In a nearly eight-minute audio released on Wednesday, Kashmir’s Hizb commander Riyaz Naikoo claimed it was his men who raided the Shri Maharaja Hari Singh Hospital to free Lashkar terrorist Naveed Jhatt. Naikoo said Jhatt had “reached south Kashmir” safely.
On the killing of the two policemen guarding Jhatt, Naikoo said, “They were forced to kill Kashmiris to free their Pakistani brother.”
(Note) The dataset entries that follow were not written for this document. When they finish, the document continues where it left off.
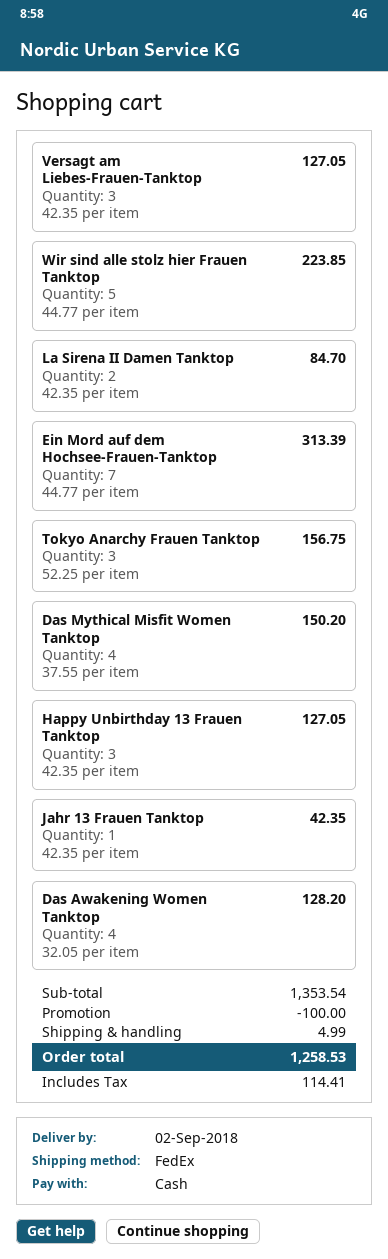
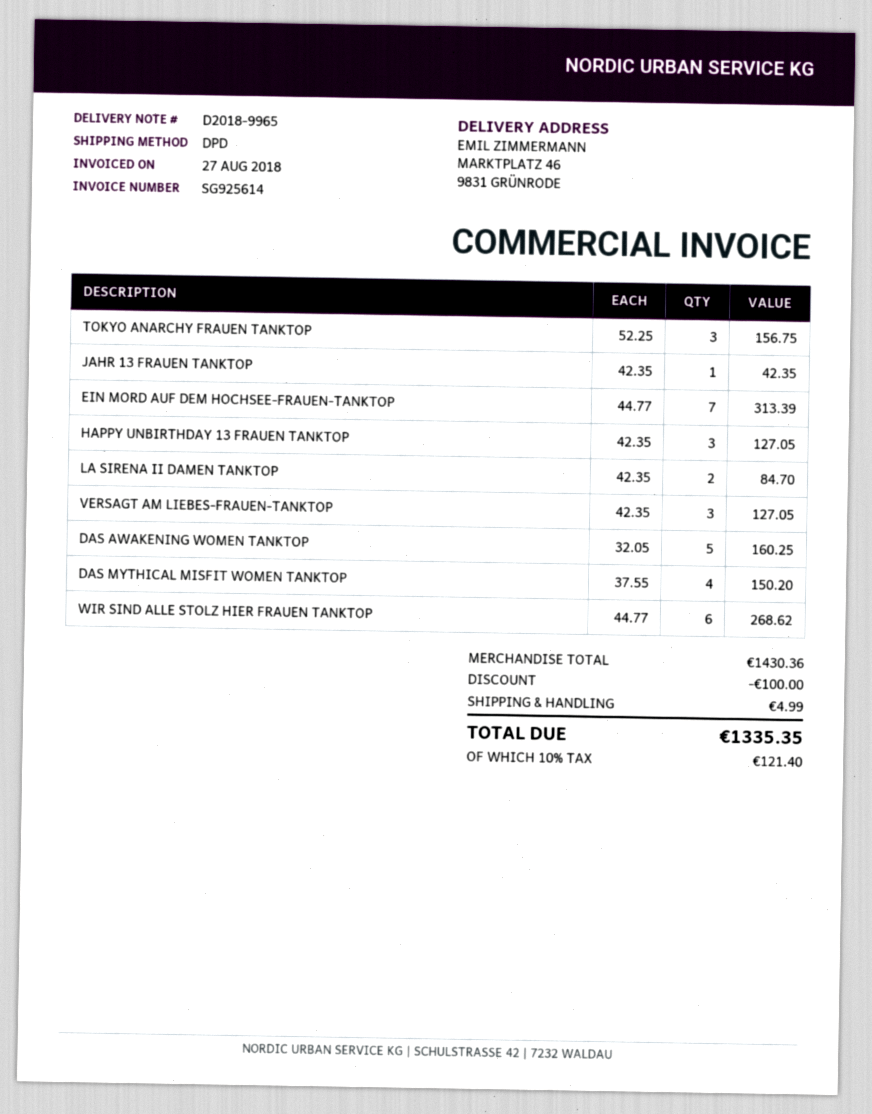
shipping method: FedEx -> DPD
Wir sind alle stolz hier Frauen Tanktop: 5 x 44.77 = 223.85 -> 6 x 44.77 = 268.62
Das Awakening Women Tanktop: 4 x 32.05 = 128.20 -> 5 x 32.05 = 160.25
subtotal: 1353.54 -> 1430.36
tax: 114.41 -> 121.40
total: 1258.53 -> 1335.35

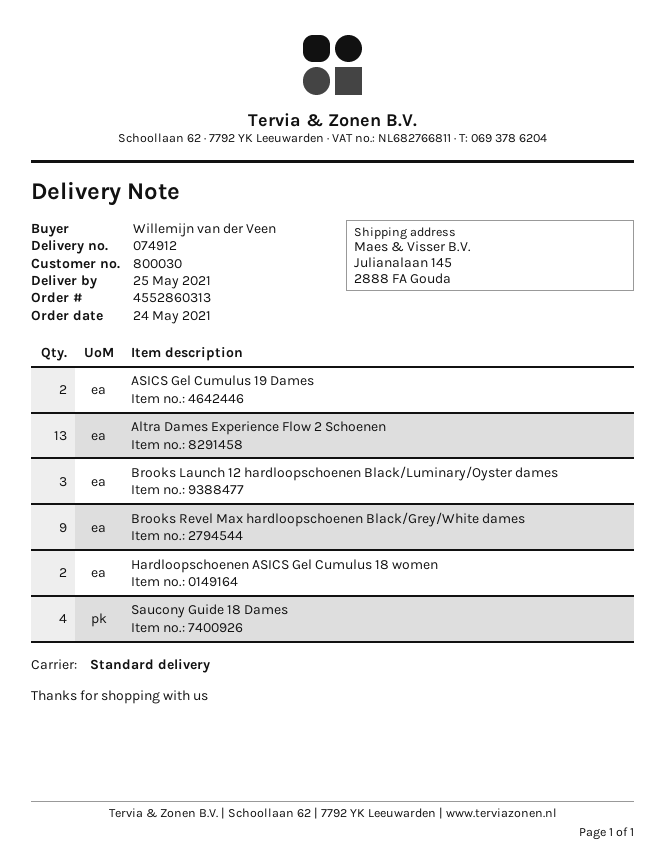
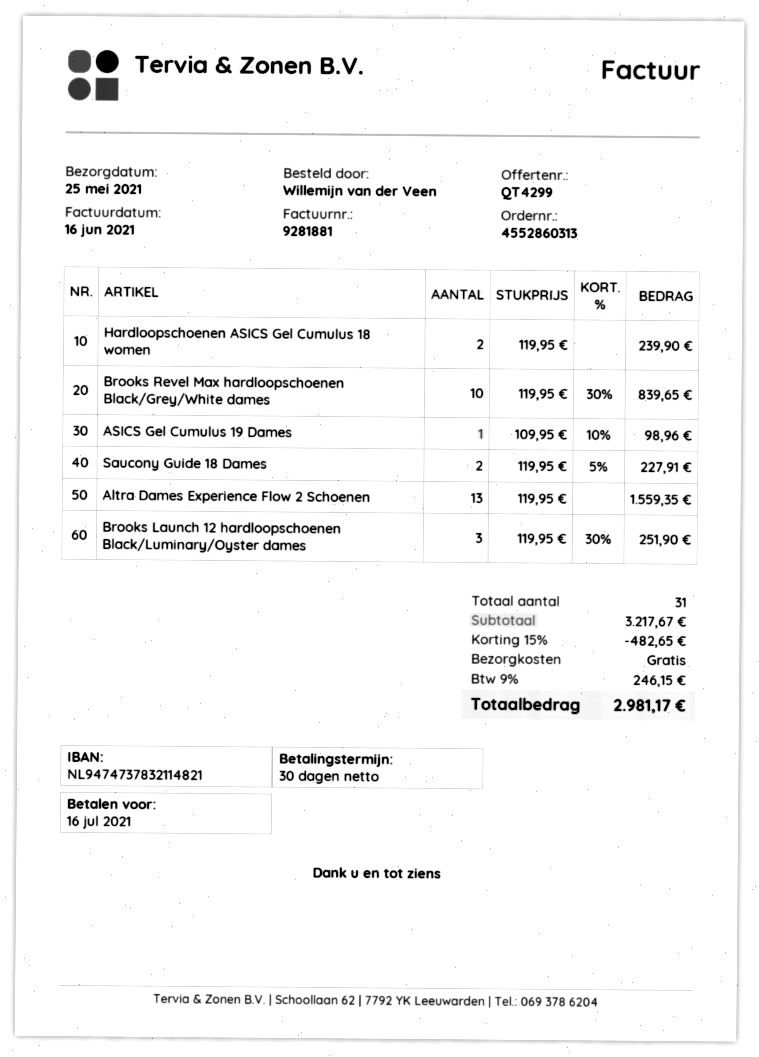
ASICS Gel Cumulus 19 Dames: 2 -> 1
Brooks Revel Max hardloopschoenen Black/Grey/White dames: 9 -> 10
Saucony Guide 18 Dames: 4 -> 2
Naikoo, who took over as Hizb commander after Yasin Itoo’s death, added, “When we saw the children of the two policemen, we were heartbroken because we don’t want to kill any Kashmiri, but people who are aligning with India are forcing us to kill them.”
The Hizb message pointing to collaboration between militant groups did not surprise the security establishment. Jammu and Kashmir director general of police SP Vaid said such coordination was seen in many other attacks. “All the militants groups are now working together. It’s not just this incident. Lately, we have been seeing many joint attacks by various groups,” he added.
A senior police officer who did not want to be named said, “Lashkar-e-Taiba cannot survive in south Kashmir (the hotbed of militancy in the Valley) without Hizbul Mujahideen support. The various outfits are working together and are different just in name.”
The Hizb is primarily an indigenous group, while the Lashkar comprises Pakistani nationals who infiltrate into India. The Hizb mostly trains cadre in forests across Kashmir, while Lashkar terrorists get commando training across the border.
Jhatt, 20, had received similar training at the Lashkar’s headquarters in Muridke before sneaking into India in 2012 as a teenager.
Security forces killed most top Laskhar terrorists active in Kashmir last year, dealing a blow to the outfit and forcing it to collaborate more actively with Hizb and other militant outfits.
Lashkar spokesperson Abdullah Ghazanwi acknowledged militant outfits were coordinating at all levels and commended Kashmiri militants for the hospital raid to free Jhatt and described it as a “historic” feat. “The incident was an outcome of close coordination and cooperation among various Mujahideen organisations,” Ghazanwi said in a WhatsApp text to the local media.
Such collaboration is a departure from the earlier strategy of Pakistan-based outfits to claim credit for attacks, according to a police officer tracking militancy in the Valley. “Now, there is a concerted effort to give attacks on security forces a more local name. Pakistan-based outfits are also trying recruit more locals,” the officer added.
For instance, in a fidayeen attack on a CRPF camp in Pulwama on December 31 last year, Pakistan-based Jaish-e-Mohammed used two local militants, one of them a 16-year-old from Tral in south Kashmir. The teenager, son of a police officer, and the other militant died in the attack.
A day after the attack, Jaish released a video message of the teenage suicide attacker explaining the “need for jihad”.